Boron nitride (hereinafter referred to as BN) is one of rare ceramics having excellent characteristics, such as electric insulation, thermal conductivity, resistance to corrosion, resistance to thermal shock and lubricating property, and adapted to be easily machined. For this reason, it is widely used as a material for various containers for melting metals therein, electrically insulating materials and heat conductor materials used at high temperature, for which the aforementioned properties are required.
Since BN is hardly sintered, sintered bodies of BN are generally produced by the hot press method (sintering under pressure). In practice, a pressure more than 100 kg/cm.sup.2 must be applied at a temperature of from 1500 to 2300.degree. C., which necessitates the use of graphite dies to thus make it impossible to form a large molded body. There is also a problem that the efficiency of mass production of articles of complicated shape is lowered.
Even in press sintering methods, such as in the hot press method, it is a common practice to add a sintering aid, such as boron oxides or borates of alkaline earth metals. However, because such a sintering aid remains in the hot press sintered body, it causes to deteriorate characteristics inherent to BN such as lubricating property, electrically insulating property, thermal conductivity and resistance to thermal shock at elevated temperatures, and thus the sintering aid is deemed a harmful component contained in the final sintered body. Moreover, since the BN powder has hexagonal crystallite lamellar structures which tend to be easily oriented at the molding step, the hot press sintered body thereof has anisotropic properties and the use thereof is limited sometimes. Although it has been tried, for example, to effect rubber press molding at a pre-molding step and then the pre-molded mass is put into a graphite mold and sintered under the condition of limiting free expansion (Japanese Laid-Open Patent publication No. 132563/1986) in order to produce an isotropic sintered body, such a process is low in production efficiency in addition to the aforementioned problem caused by the sintering aid.
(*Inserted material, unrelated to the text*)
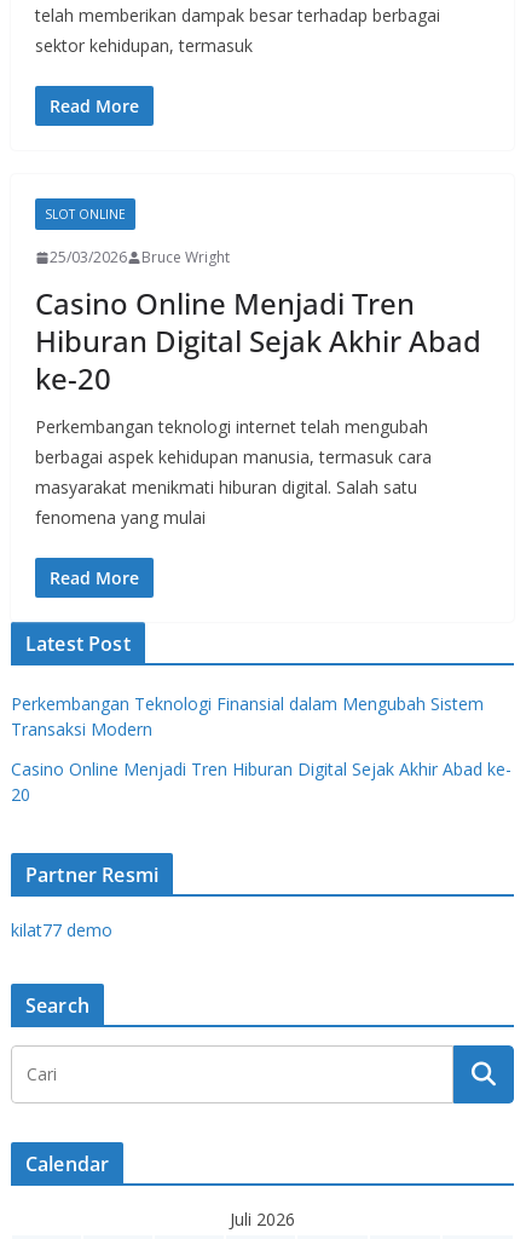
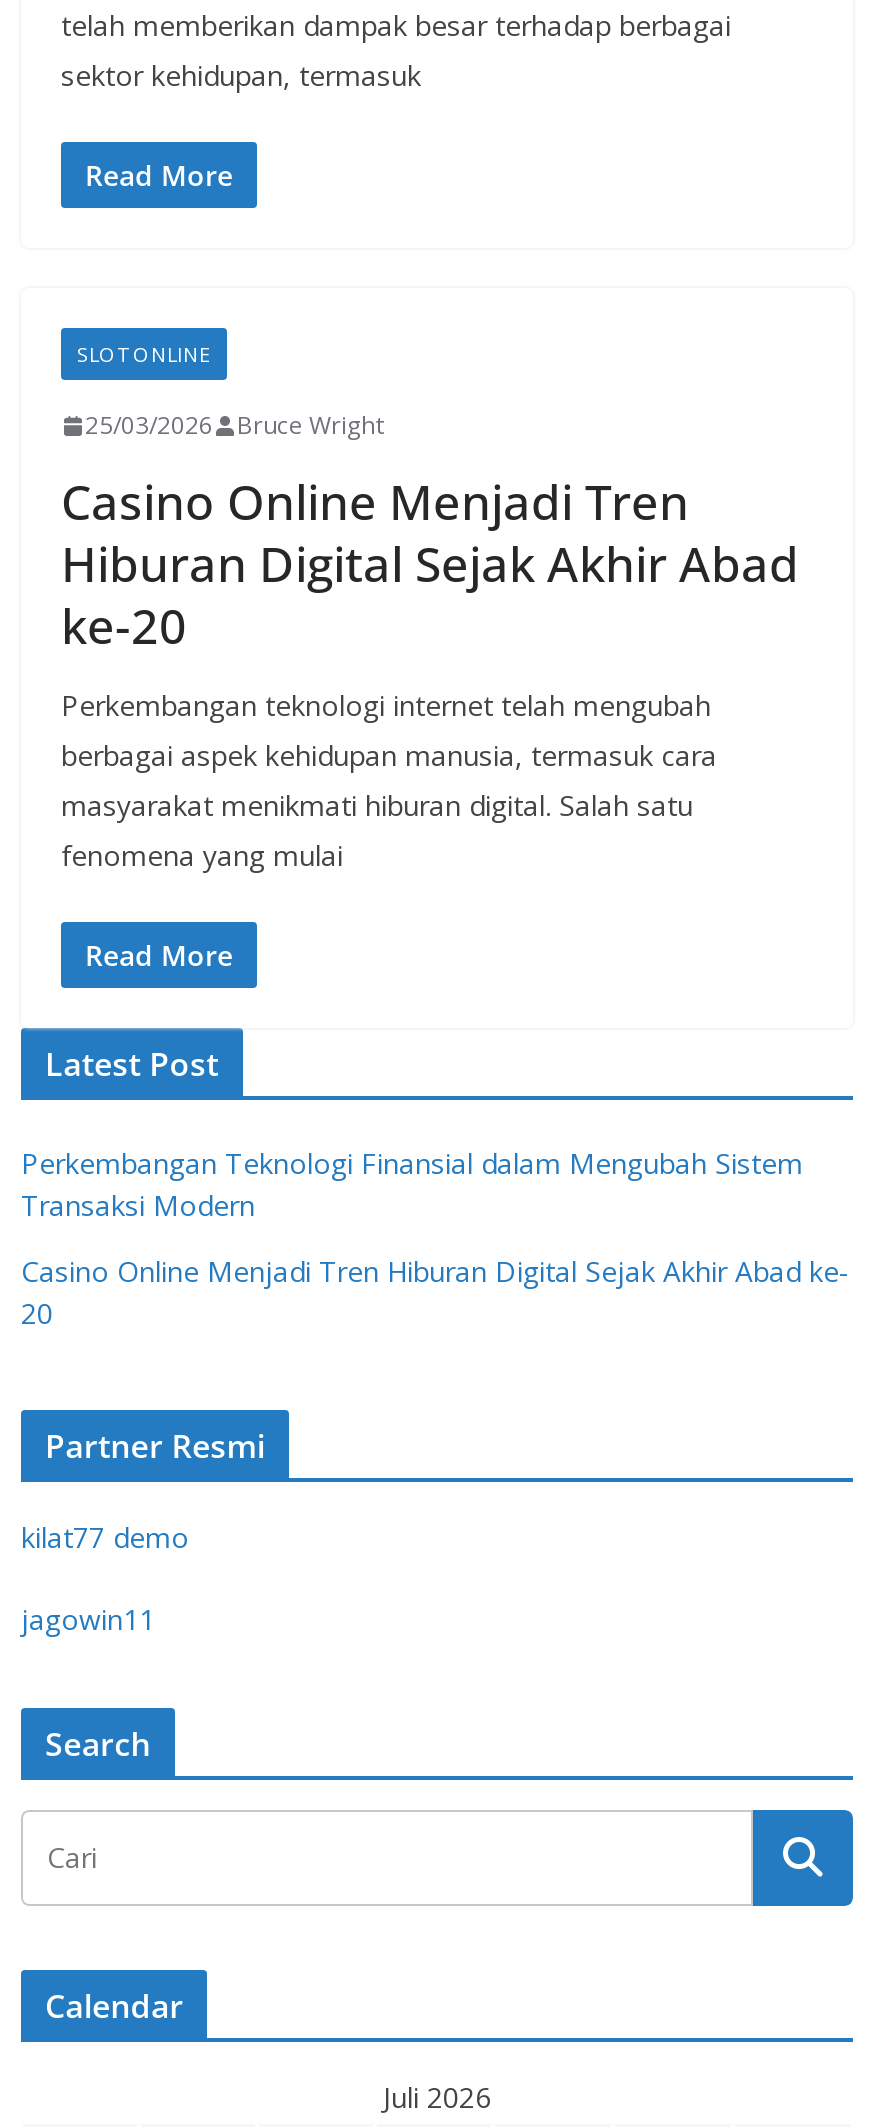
none -> [21,1600,155,1638] jagowin11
Although various pressureless sintering processes have been tried to solve these problems, a sintered body of high purity and high strength exhibiting the properties of BN a sufficient extent has not yet been produced. For example, Japanese Patent Publication No. 12547/1963 discloses a process wherein boric anhydride is added to BN and then pressurelessly sintered. However, the product produced thereby has little practical utility since the content of BN is as high as 95 to 99 wt. % but the strength thereof is as low as 5 kg/cm.sup.2. On the other hand, Japanese Patent publication No. 38047/1972 describes a process in which SiO.sub.2 and B.sub.2 O.sub.3 are added to BN. However, although the product produced thereby has high strength of from 350 to 700 kg/cm.sup.2, the content of BN is as low as in the order of 30 to 70 wt. %, leading to the failure of satisfactory exhibition of properties of BN, and particularly the product is not suited for an insulating material or a crucible for melting metals which must have an electrically insulating property, thermal conductivity, resistance to corrosion and resistance to thermal shock.
As the electric equipments are progressively smaller and highly integrated, problems arise in conduction and radiation of heat generated from the circuit elements and there is a demand for an electrically insulated heat sink (hereinafter referred simply to as "heat sink") having sufficient insulating property, high thermal conductivity and high mechanical strength.
Inexpensive alumina has conventionally been used for the heat sink. However, since thermal conductivity of alumina is not sufficiently high, BN has been adopted in lieu of alumina in recent years to cope with the radiation of heat from a high power electronic equipment. However, since BN is sintered mainly through the hot press method, the sintered ingot must be post-machined to have a desired shape which requires labor and poses a problem that the insulation resistance and thermal conductivity are lowered due to the addition of a sintering aid. It is also another big problem that the insulating resistance is lowered by absorption of moisure by the sintering aid in the sintered body. For example, a method of coating a resin on a sintered body is disclosed (Japanese Laid-Open Patent Publication No. 116181/1984) in order to improve the anti-hygroscopic property of the sintered body, but there is a problem that a layer of low thermal conductivity is formed on the surface to lower the thermal conductivity although the anti-hygroscopic property is improved.
For these reasons, there is a demand for the provision of a pressureless sintered body of BN having high purity and high strength and a process for producing the same which is excellent in characteristics inherent to BN such as electrically insulating property, thermal conductivity, resistance to corrosion, resistance to thermal shock and lubricating property without adding any sintering aid.
The object of this invention is to improve the strength and other properties of a pressureless sintered body of BN and to provide a presssureless sintered body of BN having high purity and high strength and having satisfactory thermal conductivity and electrically insulating property, which have not been obtainable by the conventional technology.